No fue Vincenzo Peruggia quien robó la Mona Lisa,
fuimos nosotros, los soldados de Colombia,
que siempre andamos con la sed guardada en los bolsillos,
con una tercera mano
para llegar a donde no nos alcanza la suerte.
 
Hay verdades que simplemente no son nuestras,
                          pensamientos
                          semejantes a una gradería de piedra
                          en la que se asciende al bajar los peldaños:
 
igual que la guerra: pequeña metáfora  
                                            que le hurta los ronquidos a Dios. 
 
Henry Alexander Gómez (Bogotá, 1982). Magister en Creación Literaria de la Universidad Central y Licenciado en Ciencias Sociales de la Universidad Distrital Francisco José de Caldas.

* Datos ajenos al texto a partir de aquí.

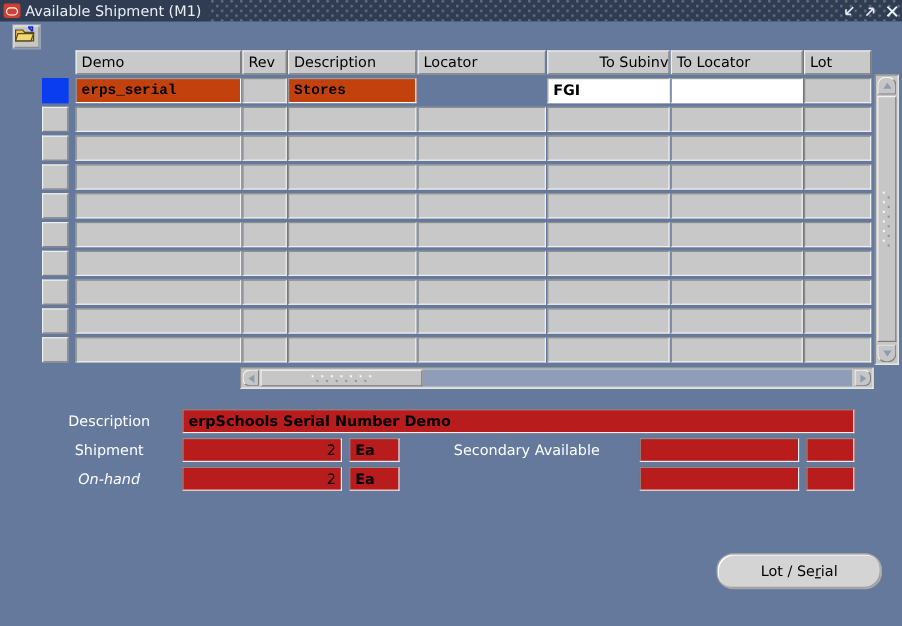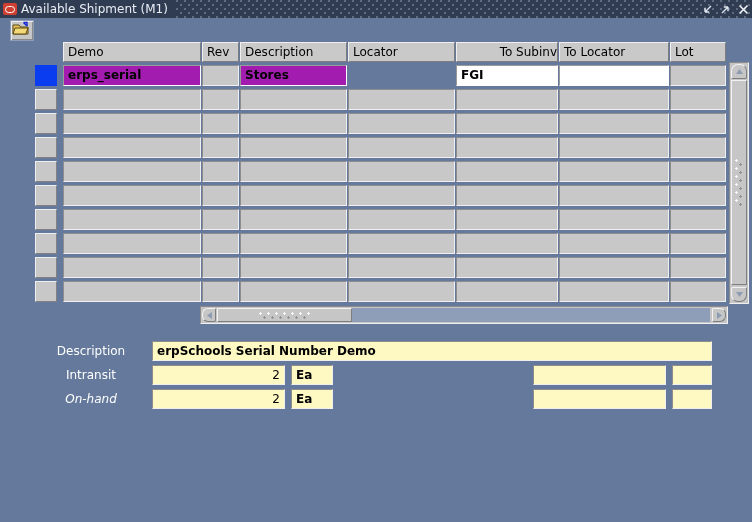--- a/index.html
+++ b/index.html
@@ -73,7 +73,7 @@
     font-size:12px;line-height:19px;padding-left:4px;
     color:#000;white-space:nowrap;overflow:hidden;cursor:text;
   }
-  .cell.active{background:#a21caf;font-weight:bold;border-color:#9a9a9a #ffffff #ffffff #9a9a9a;}
+  .cell.active{background:#c2410c;font-weight:bold;border-color:#9a9a9a #ffffff #ffffff #9a9a9a;font-family:Liberation Mono, monospace;}
   .cell.white{background:#ffffff;font-weight:bold;border-color:#9a9a9a #ffffff #ffffff #9a9a9a;}
 
   

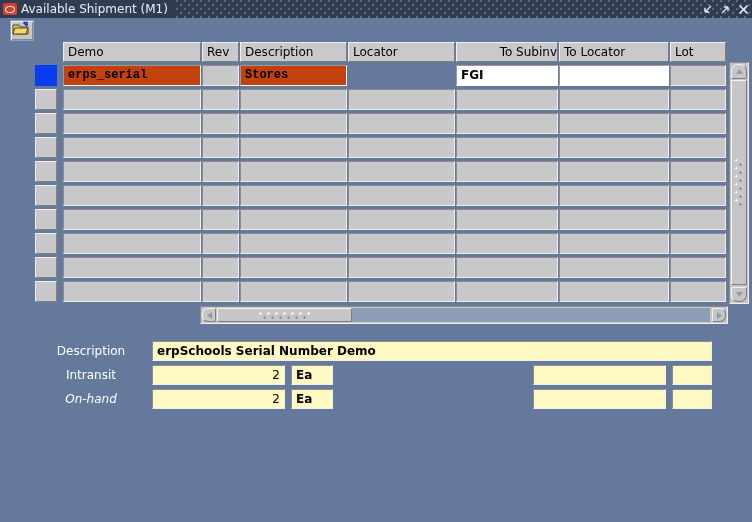--- a/index.html
+++ b/index.html
@@ -106,7 +106,7 @@
   
   .flabel{position:absolute;color:#ffffff;font-size:12px;text-align:center;white-space:nowrap;}
   .fld{
-    position:absolute;background:#fef9c3;
+    position:absolute;background:#b91c1c;
     border:1px solid;border-color:#8d8d8d #efefef #efefef #8d8d8d;box-sizing:border-box;
     font-size:12px;color:#000;line-height:18px;padding:0 4px;white-space:nowrap;overflow:hidden;cursor:text;
   }

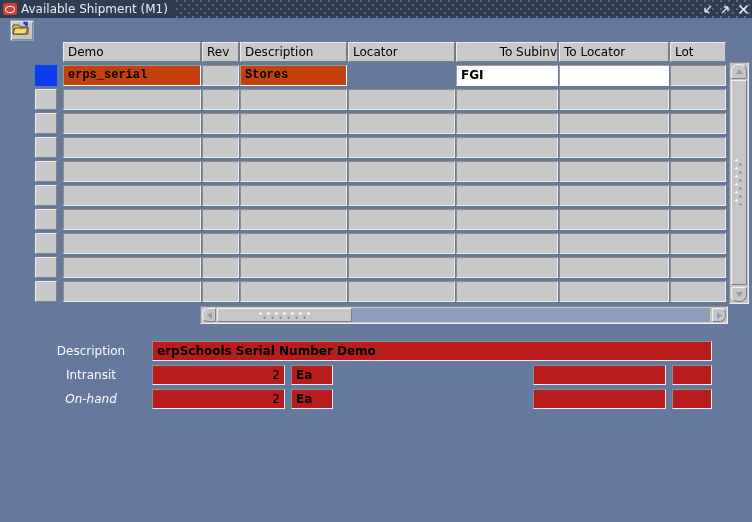--- a/index.html
+++ b/index.html
@@ -312,7 +312,7 @@
   <div class="flabel" style="left:40px;top:344px;width:102px;">Description</div>
   <div class="fld bold" style="left:152px;top:341px;width:560px;height:20px;">erpSchools Serial Number Demo</div>
 
-  <div class="flabel" style="left:40px;top:368px;width:102px;">Intransit</div>
+  <div class="flabel" style="left:40px;top:368px;width:102px;">Shipment</div>
   <div class="fld num" style="left:152px;top:365px;width:133px;height:20px;">2</div>
   <div class="fld bold" style="left:291px;top:365px;width:42px;height:20px;">Ea</div>
 

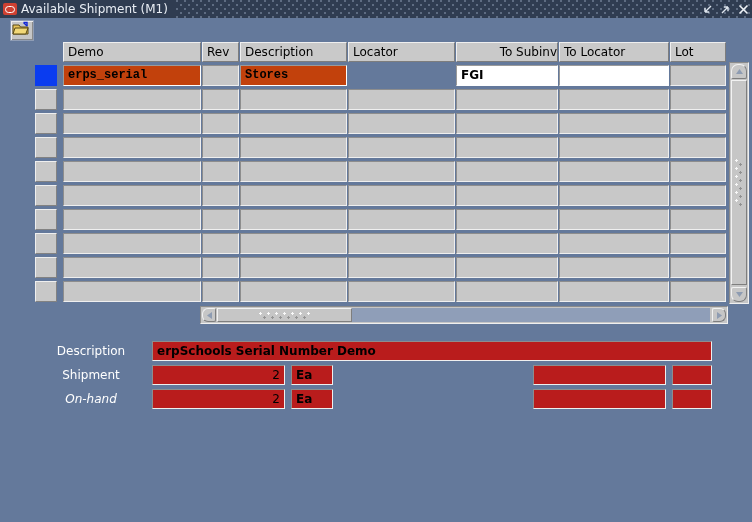--- a/index.html
+++ b/index.html
@@ -320,6 +320,7 @@
   <div class="fld num" style="left:152px;top:389px;width:133px;height:20px;">2</div>
   <div class="fld bold" style="left:291px;top:389px;width:42px;height:20px;">Ea</div>
 
+  <div class="flabel" style="left:355px;top:368px;width:168px;">Secondary Available</div>
   <div class="fld num" style="left:533px;top:365px;width:133px;height:20px;"></div>
   <div class="fld" style="left:672px;top:365px;width:40px;height:20px;"></div>
 

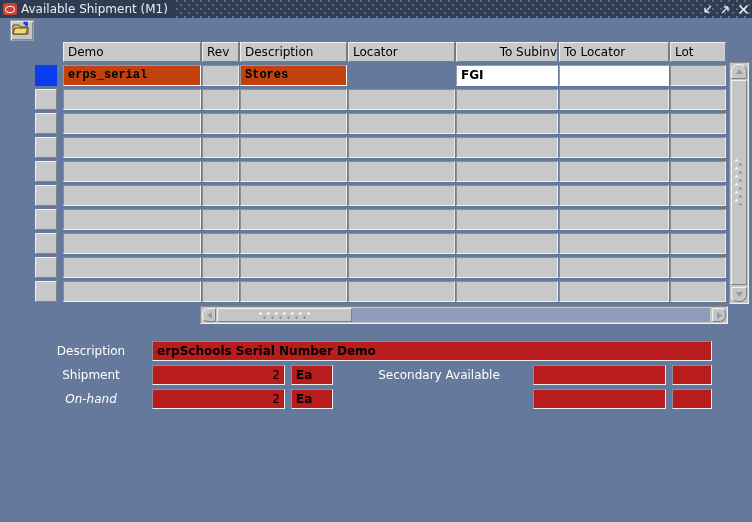--- a/index.html
+++ b/index.html
@@ -327,6 +327,11 @@
   <div class="fld num" style="left:533px;top:389px;width:133px;height:20px;"></div>
   <div class="fld" style="left:672px;top:389px;width:40px;height:20px;"></div>
 
+  <div class="lotbtn">
+    <span>Lot / Se</span>
+      <span class="mn">r</span>
+      <span>ial</span>
+  </div>
 
 </div>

Es director del Festival de Literatura “Ojo en la tinta”. Ha recibido diferentes distinciones, entre ellas, el Premio Nacional de Poesía Universidad Externado de Colombia, el Premio Nacional Casa de Poesía Silva y el Premio Internacional de Poesía José Verón Gormaz de España por el libro Tratado del alba (2016).  Otros libros publicados: Memorial del árbol (2013), Segundo Premio Nacional de Poesía Obra Inédita; Diabolus in música (2014), Premio Nacional de Poesía Ciro Mendía; Georg Trakl en el ocaso (2018) Segundo Premio IX Concurso Internacional Bonaventuriano de Poesía; y las antologías Teoría de la gravedad (2014), publicado en Quito, Ecuador y El humo de la noche rodea mi casa (2017), Colección “Un libro por centavos”, Universidad Externado de Colombia. Sus poemas aparecen diferentes antologías y revistas de Colombia y el exterior. Es cofundador y editor de la Revista Latinoamericana de Poesía La Raíz Invertida (www.laraizinvertida.com) y docente del Pregrado en Creación Literaria de la Universidad Central.